La cour d’assises de Paris a rendu son verdict concernant l’ex-rebelle libérien Kunti Kamara, le condamnant en appel à une peine de 30 ans de réclusion criminelle. Cette décision fait suite à des accusations d’actes de torture et de barbarie inhumains perpétrés lors de la première guerre civile au Liberia de 1989-1997.

Un procès sous haute surveillance

Lors du procès en appel, Kunti Kamara a été reconnu coupable de multiples actes de violence contre des civils, commis pendant le conflit au Libéria. Malgré ses dénégations et son impassibilité face au verdict, la justice française a maintenu une condamnation sévère à l’encontre de l’ancien commandant de l’Ulimo, le Mouvement uni de libération pour la démocratie.

  • En 2022, lors du premier procès, Kunti Kamara avait écopé de la prison à vie, avant que la cour d’appel n’ajuste sa peine à 30 ans de réclusion criminelle.
  • Surnommé le « Commanding Officer Kundi », l’accusé aurait commis des actes abominables, dont le meurtre d’un enseignant et la mise à mort d’une femme accusée de sorcellerie.

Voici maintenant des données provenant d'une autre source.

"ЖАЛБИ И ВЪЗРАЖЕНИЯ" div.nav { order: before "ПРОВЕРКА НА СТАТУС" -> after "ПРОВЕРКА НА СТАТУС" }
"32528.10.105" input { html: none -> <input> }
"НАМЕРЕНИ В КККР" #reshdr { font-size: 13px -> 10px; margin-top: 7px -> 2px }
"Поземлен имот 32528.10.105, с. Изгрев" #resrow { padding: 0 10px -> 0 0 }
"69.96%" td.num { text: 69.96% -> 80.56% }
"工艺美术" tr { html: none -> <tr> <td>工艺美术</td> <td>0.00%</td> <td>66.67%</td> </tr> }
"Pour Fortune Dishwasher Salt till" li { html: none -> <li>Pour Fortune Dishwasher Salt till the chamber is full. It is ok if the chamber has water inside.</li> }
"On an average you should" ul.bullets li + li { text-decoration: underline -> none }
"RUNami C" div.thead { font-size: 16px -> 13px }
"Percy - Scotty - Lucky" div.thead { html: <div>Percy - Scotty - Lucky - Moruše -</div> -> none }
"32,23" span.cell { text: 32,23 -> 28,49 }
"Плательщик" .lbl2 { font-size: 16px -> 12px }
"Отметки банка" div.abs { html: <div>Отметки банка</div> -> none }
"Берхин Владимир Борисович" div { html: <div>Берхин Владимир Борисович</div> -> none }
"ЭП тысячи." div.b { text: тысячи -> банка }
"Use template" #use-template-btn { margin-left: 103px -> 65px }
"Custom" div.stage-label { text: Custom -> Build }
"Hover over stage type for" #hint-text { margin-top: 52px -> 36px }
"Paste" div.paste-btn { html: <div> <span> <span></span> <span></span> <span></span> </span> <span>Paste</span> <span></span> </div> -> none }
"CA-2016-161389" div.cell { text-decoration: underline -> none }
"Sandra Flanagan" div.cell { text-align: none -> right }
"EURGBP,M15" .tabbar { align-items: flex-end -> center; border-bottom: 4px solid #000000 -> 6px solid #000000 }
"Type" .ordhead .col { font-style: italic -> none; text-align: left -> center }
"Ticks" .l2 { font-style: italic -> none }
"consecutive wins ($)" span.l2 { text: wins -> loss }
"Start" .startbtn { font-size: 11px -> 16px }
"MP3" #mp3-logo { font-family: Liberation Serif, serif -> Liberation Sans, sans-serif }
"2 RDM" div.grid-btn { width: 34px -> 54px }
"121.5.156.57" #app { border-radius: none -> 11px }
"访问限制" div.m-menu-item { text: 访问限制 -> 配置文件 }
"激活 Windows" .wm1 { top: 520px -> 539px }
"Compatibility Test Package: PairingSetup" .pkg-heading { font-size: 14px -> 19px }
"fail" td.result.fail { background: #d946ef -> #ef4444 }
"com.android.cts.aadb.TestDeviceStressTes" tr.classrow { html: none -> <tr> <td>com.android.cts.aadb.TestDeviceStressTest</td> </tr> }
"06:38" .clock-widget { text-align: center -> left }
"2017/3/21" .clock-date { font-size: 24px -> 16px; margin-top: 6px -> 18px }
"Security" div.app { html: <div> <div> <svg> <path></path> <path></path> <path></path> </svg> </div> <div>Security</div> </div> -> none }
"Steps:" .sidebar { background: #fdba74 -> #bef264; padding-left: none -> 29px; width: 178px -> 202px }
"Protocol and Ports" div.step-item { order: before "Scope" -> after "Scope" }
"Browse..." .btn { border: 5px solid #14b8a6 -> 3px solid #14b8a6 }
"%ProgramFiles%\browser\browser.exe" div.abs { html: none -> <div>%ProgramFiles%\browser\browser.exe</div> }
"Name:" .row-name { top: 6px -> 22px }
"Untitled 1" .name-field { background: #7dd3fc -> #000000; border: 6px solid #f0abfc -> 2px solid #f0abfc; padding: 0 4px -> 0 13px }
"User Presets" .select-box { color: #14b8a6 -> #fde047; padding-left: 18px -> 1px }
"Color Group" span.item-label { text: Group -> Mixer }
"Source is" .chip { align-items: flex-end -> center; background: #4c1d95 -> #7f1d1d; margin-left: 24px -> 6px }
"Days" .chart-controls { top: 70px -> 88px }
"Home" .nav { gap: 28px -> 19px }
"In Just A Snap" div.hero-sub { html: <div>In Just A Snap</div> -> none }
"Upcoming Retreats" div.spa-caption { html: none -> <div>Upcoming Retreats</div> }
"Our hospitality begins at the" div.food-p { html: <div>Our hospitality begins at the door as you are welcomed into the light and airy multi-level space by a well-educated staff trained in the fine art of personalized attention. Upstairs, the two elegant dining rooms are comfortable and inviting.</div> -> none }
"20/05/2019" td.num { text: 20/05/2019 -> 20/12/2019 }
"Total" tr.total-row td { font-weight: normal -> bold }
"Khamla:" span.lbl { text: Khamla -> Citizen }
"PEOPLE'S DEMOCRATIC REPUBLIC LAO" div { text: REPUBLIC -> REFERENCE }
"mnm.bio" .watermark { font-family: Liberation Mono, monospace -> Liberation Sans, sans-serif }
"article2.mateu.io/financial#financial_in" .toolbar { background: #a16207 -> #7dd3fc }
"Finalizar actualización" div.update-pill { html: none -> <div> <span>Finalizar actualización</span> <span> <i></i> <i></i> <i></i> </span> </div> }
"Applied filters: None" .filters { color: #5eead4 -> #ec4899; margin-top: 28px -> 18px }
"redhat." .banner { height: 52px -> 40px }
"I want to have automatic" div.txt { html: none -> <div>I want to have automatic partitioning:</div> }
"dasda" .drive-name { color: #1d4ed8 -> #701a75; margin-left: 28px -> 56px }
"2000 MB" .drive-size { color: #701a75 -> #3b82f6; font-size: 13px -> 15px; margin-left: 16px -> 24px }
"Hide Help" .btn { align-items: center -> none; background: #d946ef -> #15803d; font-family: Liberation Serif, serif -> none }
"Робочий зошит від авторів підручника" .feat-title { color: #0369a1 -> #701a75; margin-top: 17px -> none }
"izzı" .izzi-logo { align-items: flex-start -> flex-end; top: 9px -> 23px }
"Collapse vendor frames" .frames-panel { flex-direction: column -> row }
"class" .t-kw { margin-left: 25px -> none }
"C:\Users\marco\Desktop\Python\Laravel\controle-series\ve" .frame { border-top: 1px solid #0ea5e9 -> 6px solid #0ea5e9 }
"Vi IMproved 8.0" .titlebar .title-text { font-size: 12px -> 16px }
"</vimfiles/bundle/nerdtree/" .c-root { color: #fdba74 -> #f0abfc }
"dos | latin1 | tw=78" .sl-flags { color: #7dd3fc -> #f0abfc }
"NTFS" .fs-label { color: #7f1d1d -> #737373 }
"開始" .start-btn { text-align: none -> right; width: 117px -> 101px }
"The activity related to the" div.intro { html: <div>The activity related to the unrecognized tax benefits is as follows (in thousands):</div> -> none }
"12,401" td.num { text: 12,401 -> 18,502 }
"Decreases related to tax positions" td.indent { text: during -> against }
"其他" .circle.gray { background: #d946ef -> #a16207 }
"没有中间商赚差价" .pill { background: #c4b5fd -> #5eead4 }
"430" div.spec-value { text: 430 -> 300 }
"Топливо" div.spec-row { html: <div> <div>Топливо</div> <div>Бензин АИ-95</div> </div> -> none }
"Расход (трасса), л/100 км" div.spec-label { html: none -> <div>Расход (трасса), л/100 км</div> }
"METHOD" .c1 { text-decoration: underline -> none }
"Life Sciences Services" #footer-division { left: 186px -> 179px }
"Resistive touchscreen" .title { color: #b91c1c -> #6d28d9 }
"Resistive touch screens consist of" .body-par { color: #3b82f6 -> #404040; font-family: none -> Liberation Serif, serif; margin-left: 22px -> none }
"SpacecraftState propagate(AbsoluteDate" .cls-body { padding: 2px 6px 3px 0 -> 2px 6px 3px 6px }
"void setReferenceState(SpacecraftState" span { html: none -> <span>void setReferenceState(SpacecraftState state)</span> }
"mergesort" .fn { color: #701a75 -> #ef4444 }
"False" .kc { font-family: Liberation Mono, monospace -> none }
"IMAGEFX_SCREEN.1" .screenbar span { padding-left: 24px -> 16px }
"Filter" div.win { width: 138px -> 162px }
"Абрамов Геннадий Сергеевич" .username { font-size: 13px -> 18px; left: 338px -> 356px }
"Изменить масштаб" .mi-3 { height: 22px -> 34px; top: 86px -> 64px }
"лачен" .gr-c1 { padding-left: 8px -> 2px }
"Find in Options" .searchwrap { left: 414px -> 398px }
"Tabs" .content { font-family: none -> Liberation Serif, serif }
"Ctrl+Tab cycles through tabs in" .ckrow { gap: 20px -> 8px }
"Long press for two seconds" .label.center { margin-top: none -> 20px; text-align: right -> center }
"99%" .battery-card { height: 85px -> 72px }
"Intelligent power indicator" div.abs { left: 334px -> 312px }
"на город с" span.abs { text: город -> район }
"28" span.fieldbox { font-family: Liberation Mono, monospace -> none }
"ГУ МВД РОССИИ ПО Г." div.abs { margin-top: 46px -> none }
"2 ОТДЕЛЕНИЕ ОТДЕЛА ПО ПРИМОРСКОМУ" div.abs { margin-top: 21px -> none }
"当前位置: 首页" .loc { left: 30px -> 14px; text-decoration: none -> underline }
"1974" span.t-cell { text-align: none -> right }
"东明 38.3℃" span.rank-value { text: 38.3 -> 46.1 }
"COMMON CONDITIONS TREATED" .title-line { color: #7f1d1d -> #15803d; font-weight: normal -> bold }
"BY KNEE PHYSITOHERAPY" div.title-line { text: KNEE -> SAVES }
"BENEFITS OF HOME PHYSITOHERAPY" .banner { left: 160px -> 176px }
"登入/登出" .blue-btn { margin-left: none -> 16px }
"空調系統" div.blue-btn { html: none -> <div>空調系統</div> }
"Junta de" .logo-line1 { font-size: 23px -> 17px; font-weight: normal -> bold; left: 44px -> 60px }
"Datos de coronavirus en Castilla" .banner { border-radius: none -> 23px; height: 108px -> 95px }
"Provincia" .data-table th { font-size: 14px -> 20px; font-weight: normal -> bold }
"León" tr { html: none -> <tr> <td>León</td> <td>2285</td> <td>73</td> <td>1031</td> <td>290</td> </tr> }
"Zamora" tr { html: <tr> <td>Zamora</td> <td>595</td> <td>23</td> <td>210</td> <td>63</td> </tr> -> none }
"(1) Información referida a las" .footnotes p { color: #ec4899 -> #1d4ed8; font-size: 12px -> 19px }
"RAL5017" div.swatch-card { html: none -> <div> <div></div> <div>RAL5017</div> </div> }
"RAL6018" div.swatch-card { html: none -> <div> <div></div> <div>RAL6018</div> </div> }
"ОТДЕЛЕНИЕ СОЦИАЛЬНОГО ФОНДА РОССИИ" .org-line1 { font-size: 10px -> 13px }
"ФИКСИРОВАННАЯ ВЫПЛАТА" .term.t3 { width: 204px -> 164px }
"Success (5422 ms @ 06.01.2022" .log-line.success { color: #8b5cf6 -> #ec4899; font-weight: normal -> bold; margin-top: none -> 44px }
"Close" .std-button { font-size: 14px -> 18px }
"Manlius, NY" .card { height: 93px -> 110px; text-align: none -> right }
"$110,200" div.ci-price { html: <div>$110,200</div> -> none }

Un passé trouble et des conséquences judiciaires internationales

Kunti Kamara, résidant en France en tant que réfugié politique, avait obtenu ce statut en mentant sur son passé, ce qui a finalement conduit à son arrestation en 2018. Son implication dans des crimes de guerre a suscité l’intérêt de la justice suisse, avec le cas emblématique d’Alieu Kosiah, condamné en 2021 à Genève pour des crimes similaires.

  1. Le conflit au Libéria a laissé des séquelles profondes, avec un bilan tragique de 250 000 morts, poussant le président Joseph Boakai à autoriser la création d’un tribunal spécial pour rendre justice aux victimes.
  2. Cette décision s’inscrit dans une volonté de lutter contre l’impunité et de reconnaître les souffrances endurées par la population libérienne pendant les années de conflit.